Budaya menumbuhkan minat baca ini harus dikembangkan mulai sekarang, meskipun sudah terlambat, agar generasi mendatang terangsang untuk mengembangkan minat baca dengan pola
orientasi menciptakan, menurut Harianto (2007), the culture of civility (Budaya keadaban). Aspek ini sekaligus menunjukkan bahwa perlu ada ”ruh pendidikan” yang menggabungkan antara intelektualitas dan perilaku bijak (dengan parameter kecerdasan spiritual dan emosional) karena dalam esensi pendidikan paling tidak ada tiga hal mendasar berikut: (1) to change behavior (merubah perilaku), (2) to humanize people (memanusiakan manusia) (Freire, 2001) dan to liberate people (membebaskan manusia) (Freire, 2001). Atas konsiderasi ketiga hal esensial ini, maka dianggap perlu adanya upaya peningkatan minat baca kepada seluruh elemen bangsa tanpa kecuali. Apa yang seharusnya dilakukan untuk menumbuhkan minat baca ini? Ada beragam cara yang bisa dilakukan agar tumbuh minat baca di kalangan masyarakat, khususnya generasi pemula, seperti:
(1) buatlah perpustakaan pribadi di rumah. Perpustakaan pribadi merupakan rangsangan awal bagi anak untuk gemar membaca. Kalau orangtua mereka suka membaca dan didukung oleh perpustakaan pribadi yang representatif, niscaya anak-anak akan terangsang untuk membaca pula. Usahakan koleksi bukunya beragam agar atensi dan motivasi anak bisa terus berkembang.

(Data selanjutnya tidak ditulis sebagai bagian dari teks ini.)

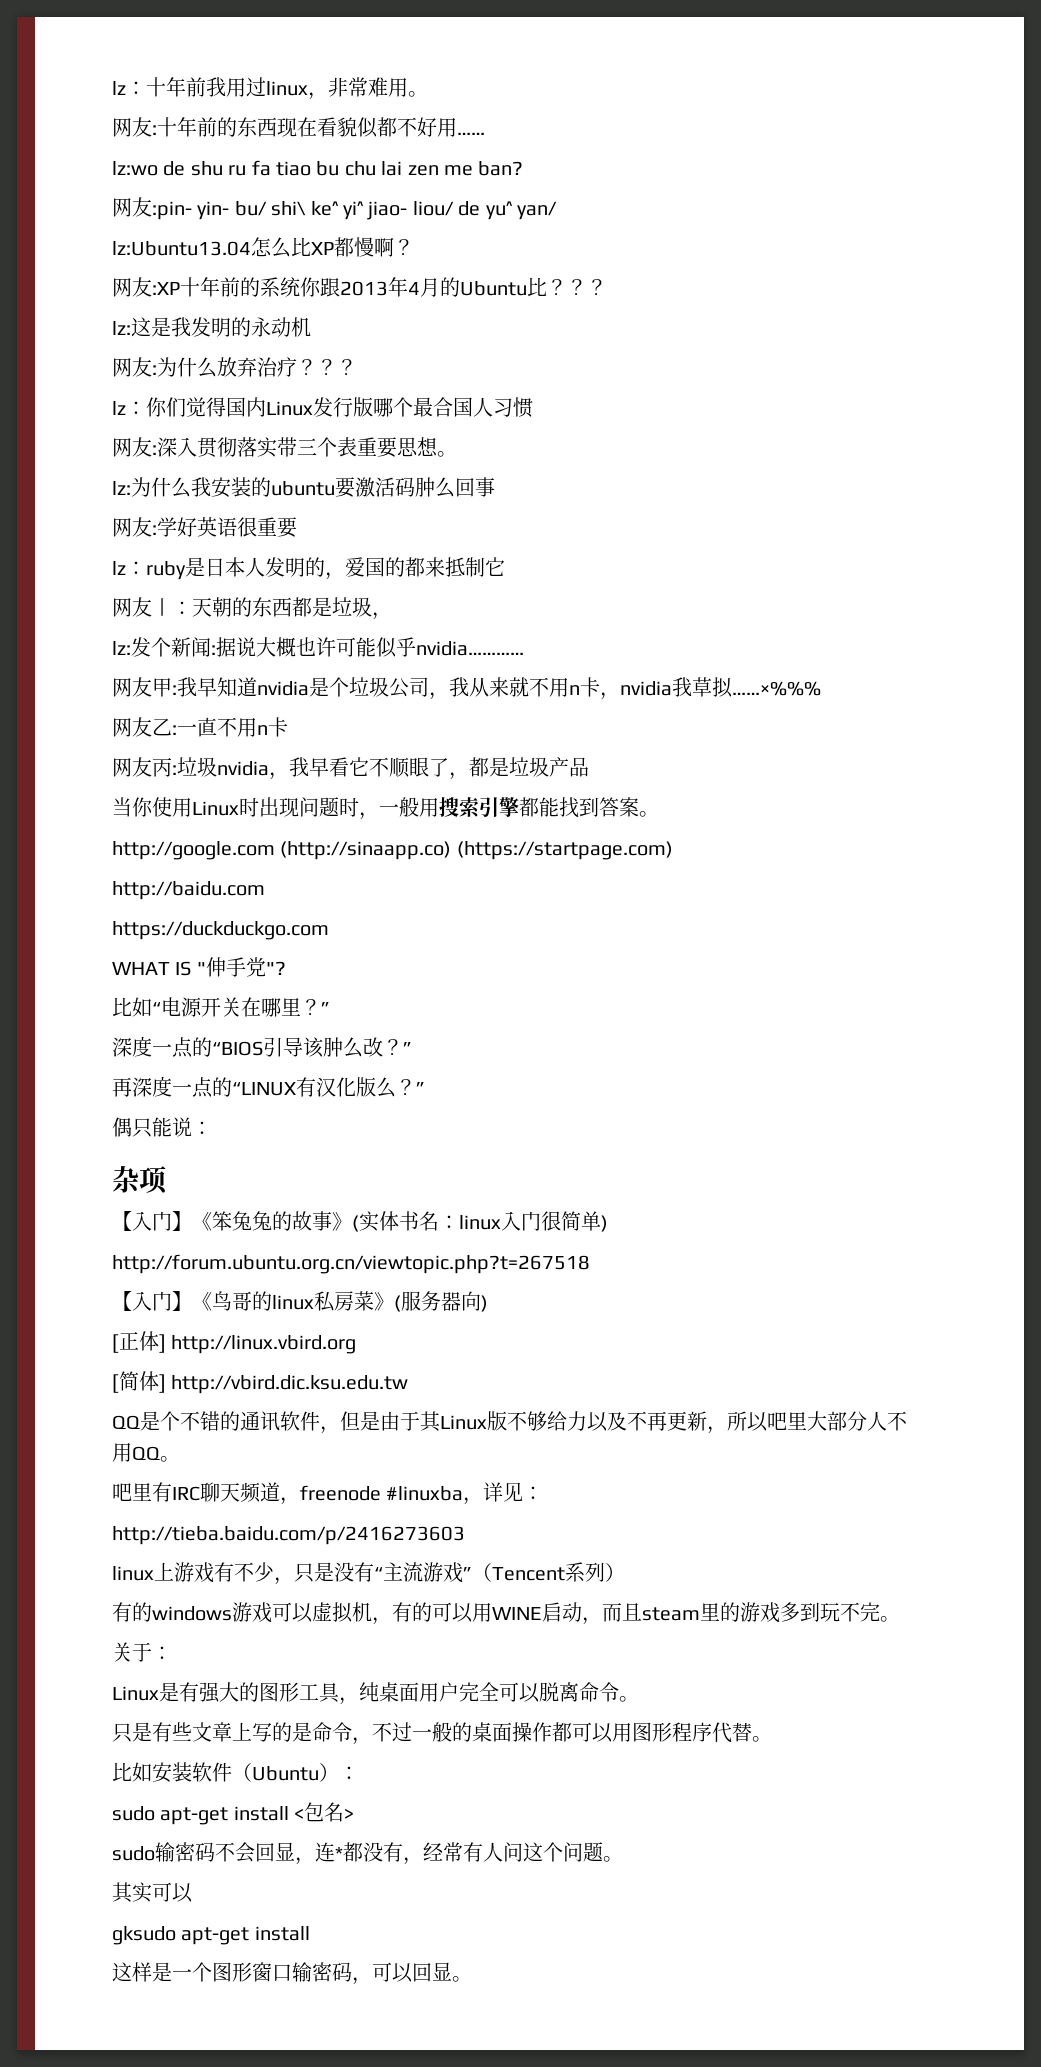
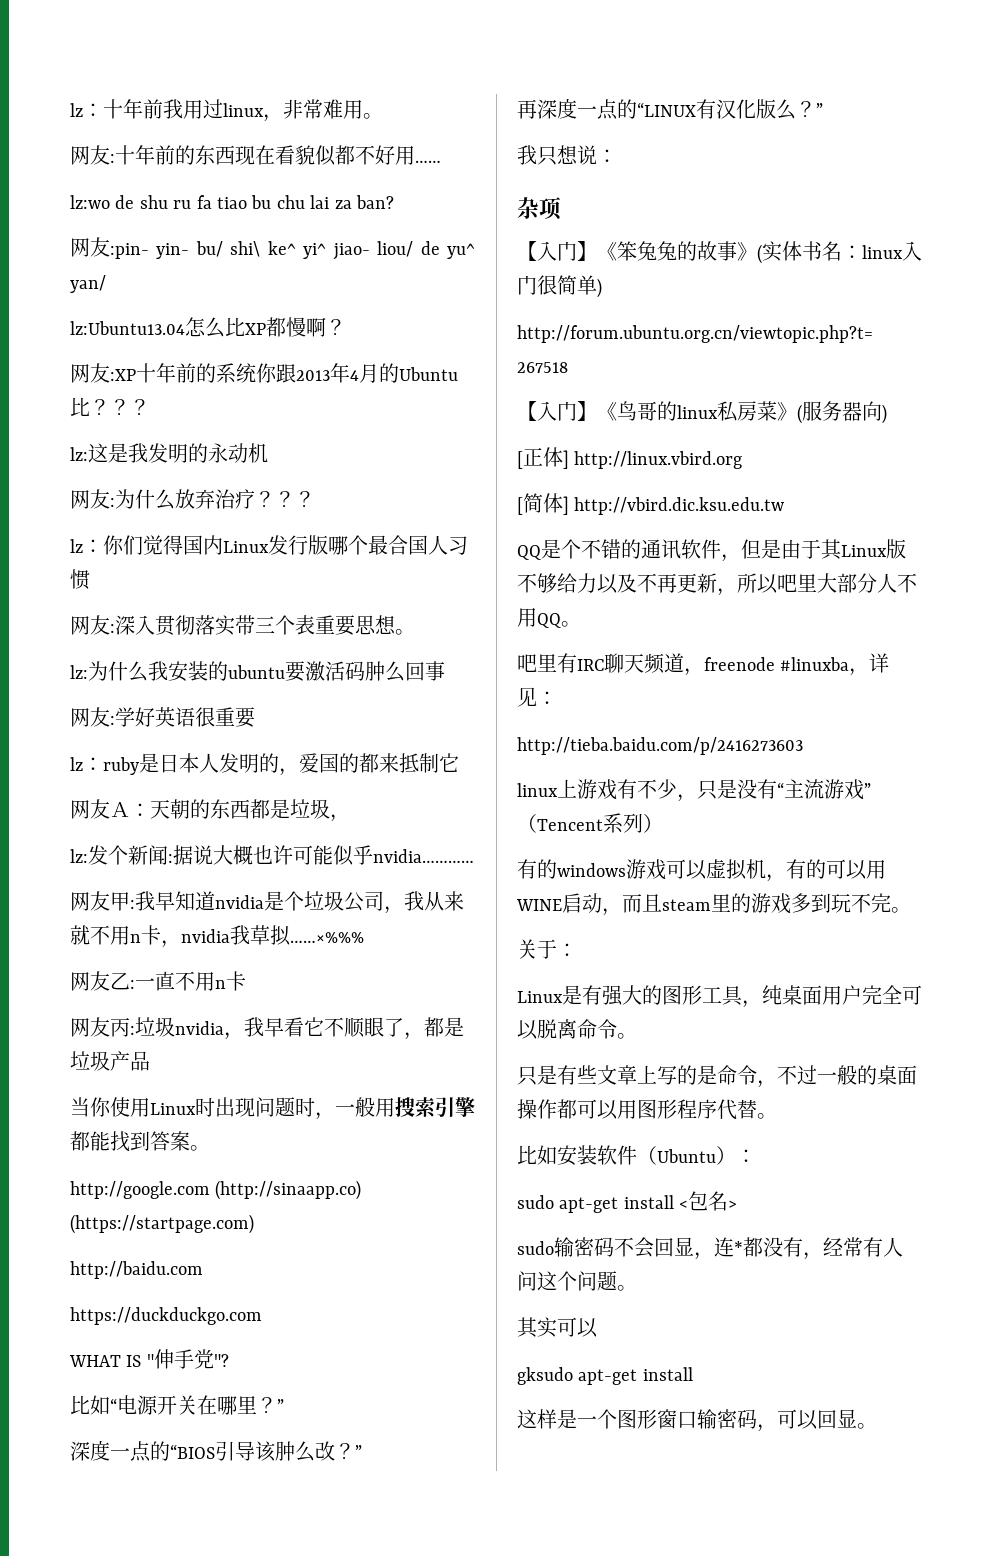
- lz:wo de shu ru fa tiao bu chu lai zen me ban?
+ lz:wo de shu ru fa tiao bu chu lai za ban?
- 网友〡：天朝的东西都是垃圾，
+ 网友Ａ：天朝的东西都是垃圾，
- 偶只能说：
+ 我只想说：

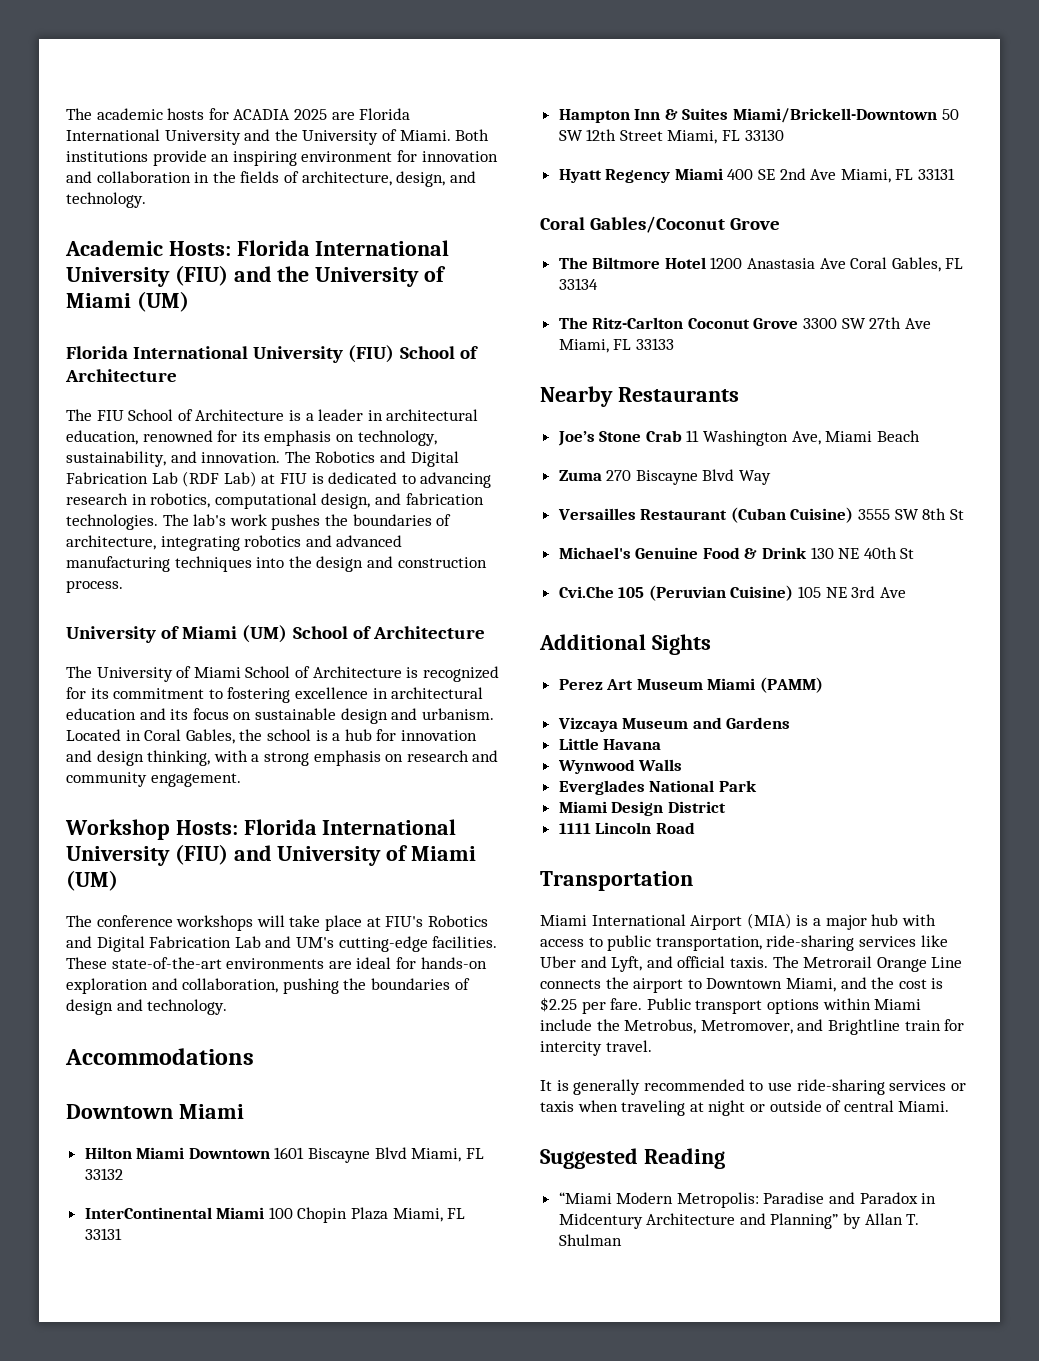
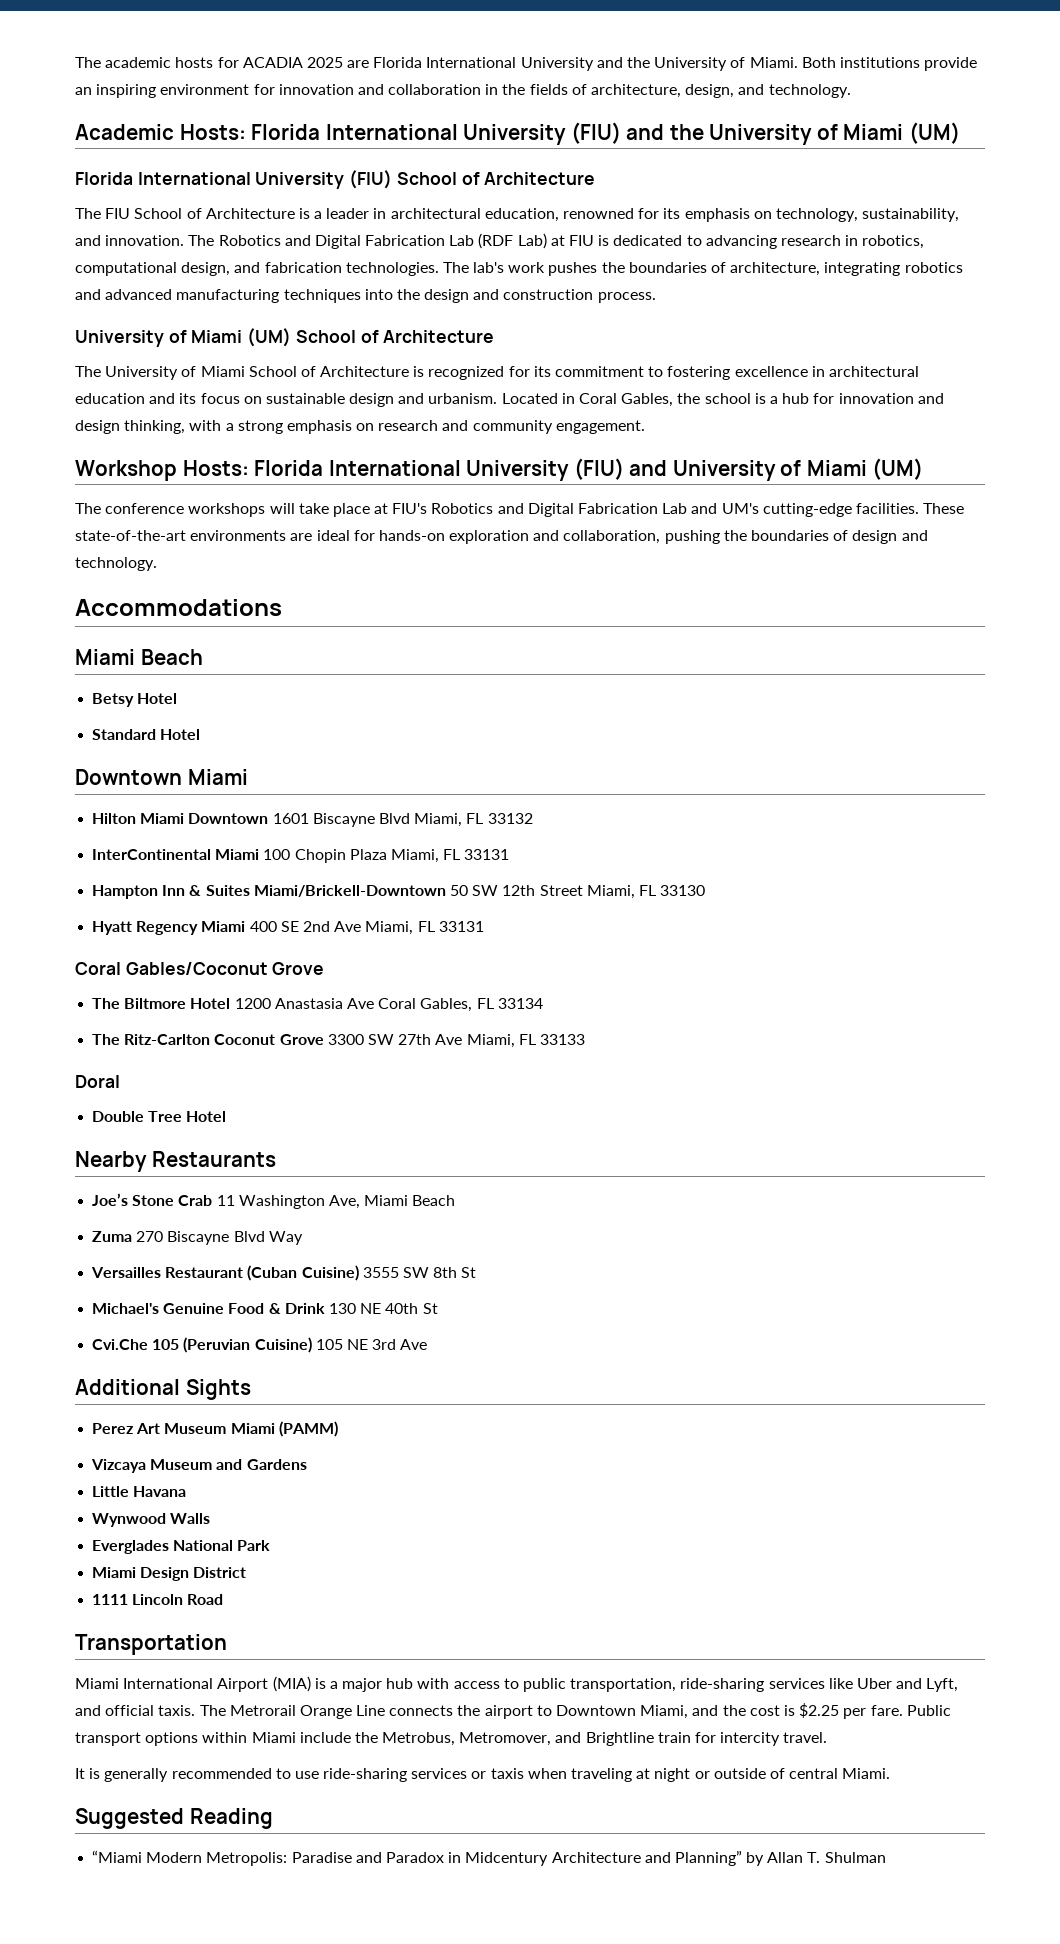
  Accommodations
+ Miami Beach
+ Betsy Hotel
+ Standard Hotel
+ Doral
+ Double Tree Hotel

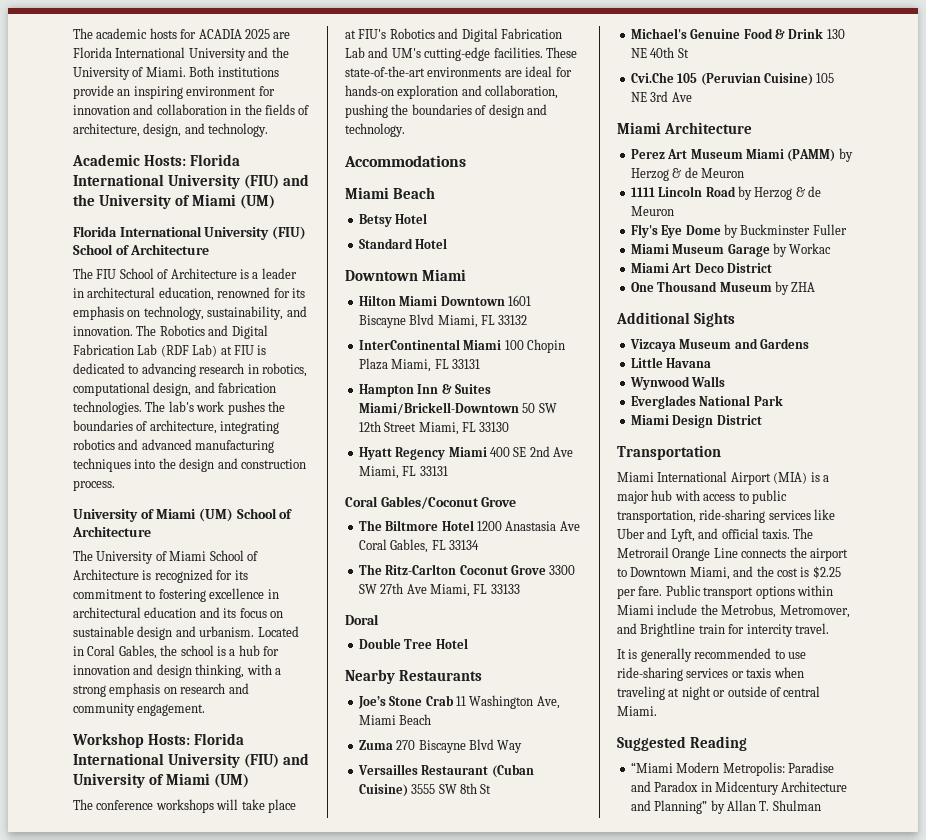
- Additional Sights
+ Miami Architecture
- Perez Art Museum Miami (PAMM)
+ Perez Art Museum Miami (PAMM) by Herzog & de Meuron
+ 1111 Lincoln Road by Herzog & de Meuron
+ Fly's Eye Dome by Buckminster Fuller
+ Miami Museum Garage by Workac
+ Miami Art Deco District
+ One Thousand Museum by ZHA
+ Additional Sights
- 1111 Lincoln Road

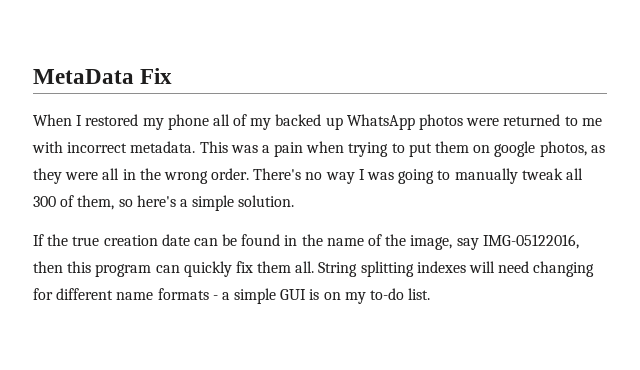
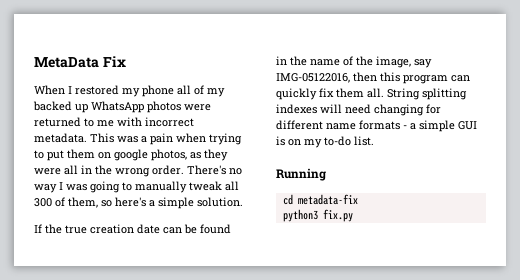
+ Running
+ cd metadata-fix
+ python3 fix.py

(2) Ajaklah anak-anak ke toko-toko buku. Toko buku merupakan sarana belajar ”gratis” karena beberapa toko buku menyediakan buku dan tempat untuk dibaca secara gratis. Biarkan mereka menikmati ”surga bacaan” di sana. Langkah ini sedikit menghemat anggaran dan sekaligus memperluas khasanah anak untuk menambah koleksi buku dalam ingatan mereka. Saat ini kita cukup prihatin karena banyak orangtua yang mengajak anak-anak mereka ke mall-mall untuk shopping bukannya ke toko buku makanya tingkat minat bacanya rendah.
(3) Ajaklah anak-anak ke Pameran Buku (Book Fair). Pameran Buku yang diadakan dengan mengundang para penerbit biasanya sangat penting bagi masyarakat karena mengandung mutual advantages. Di sini mereka tidak hanya bisa membeli dan membaca, akan tetapi juga bisa berkonsultasi dengan para pemilik stand buku tentang beragam isi buku. Langkah ini sekaligus menjadi dorongan positif bagi anak agar gemar membaca melalui cara-cara sederhana dengan jalan menanyakan ringkasan buku.
(4) Bacakan cerita kepada anak. Tradisi kaum priyayi jaman dahulu adalah membacakan cerita-cerita kepada anak sebelum tidur atau di waktu santai sehingga anak-anak dirangsang sejak dini untuk cinta ilmu pengetahuan walaupun hanya melalui bahasa tutur saja dan pengembangan tipe kecerdasan auditori. Pola pengajaran ini sekaligus mengajarkan kepada anak betapa penting memahami beragam alur cerita sehingga, ketika dewasa, mereka akan diharapkan terbiasa menulis cerita semacam dengan inovasi pengembangannya.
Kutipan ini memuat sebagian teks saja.